## Work instruction
All of the entries should be restated word for word, but without their pictures.

Edit difference data
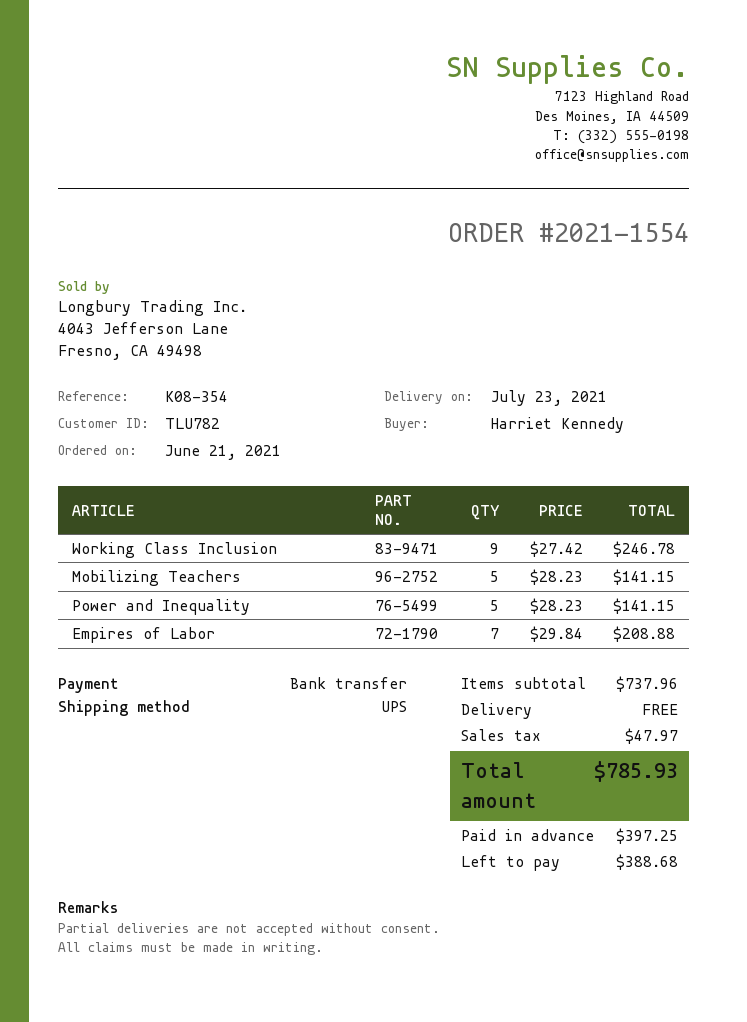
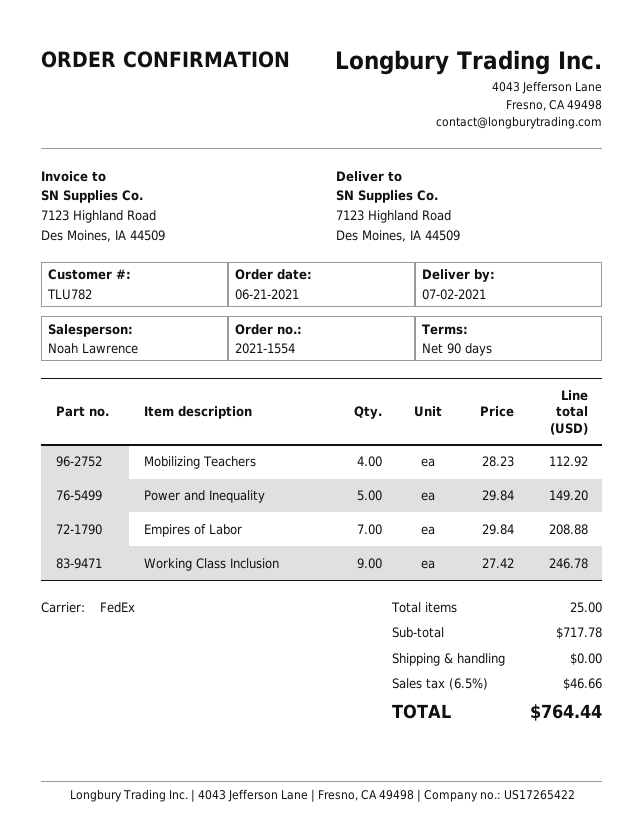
delivery date: 2021-07-23 -> 2021-07-02
shipping method: UPS -> FedEx
Mobilizing Teachers: 5 x 28.23 = 141.15 -> 4 x 28.23 = 112.92
Power and Inequality: 5 x 28.23 = 141.15 -> 5 x 29.84 = 149.20
subtotal: 737.96 -> 717.78
tax: 47.97 -> 46.66
total: 785.93 -> 764.44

## Solution for this exercise
delivery date: 2021-07-23 -> 2021-07-02
shipping method: UPS -> FedEx
Mobilizing Teachers: 5 x 28.23 = 141.15 -> 4 x 28.23 = 112.92
Power and Inequality: 5 x 28.23 = 141.15 -> 5 x 29.84 = 149.20
subtotal: 737.96 -> 717.78
tax: 47.97 -> 46.66
total: 785.93 -> 764.44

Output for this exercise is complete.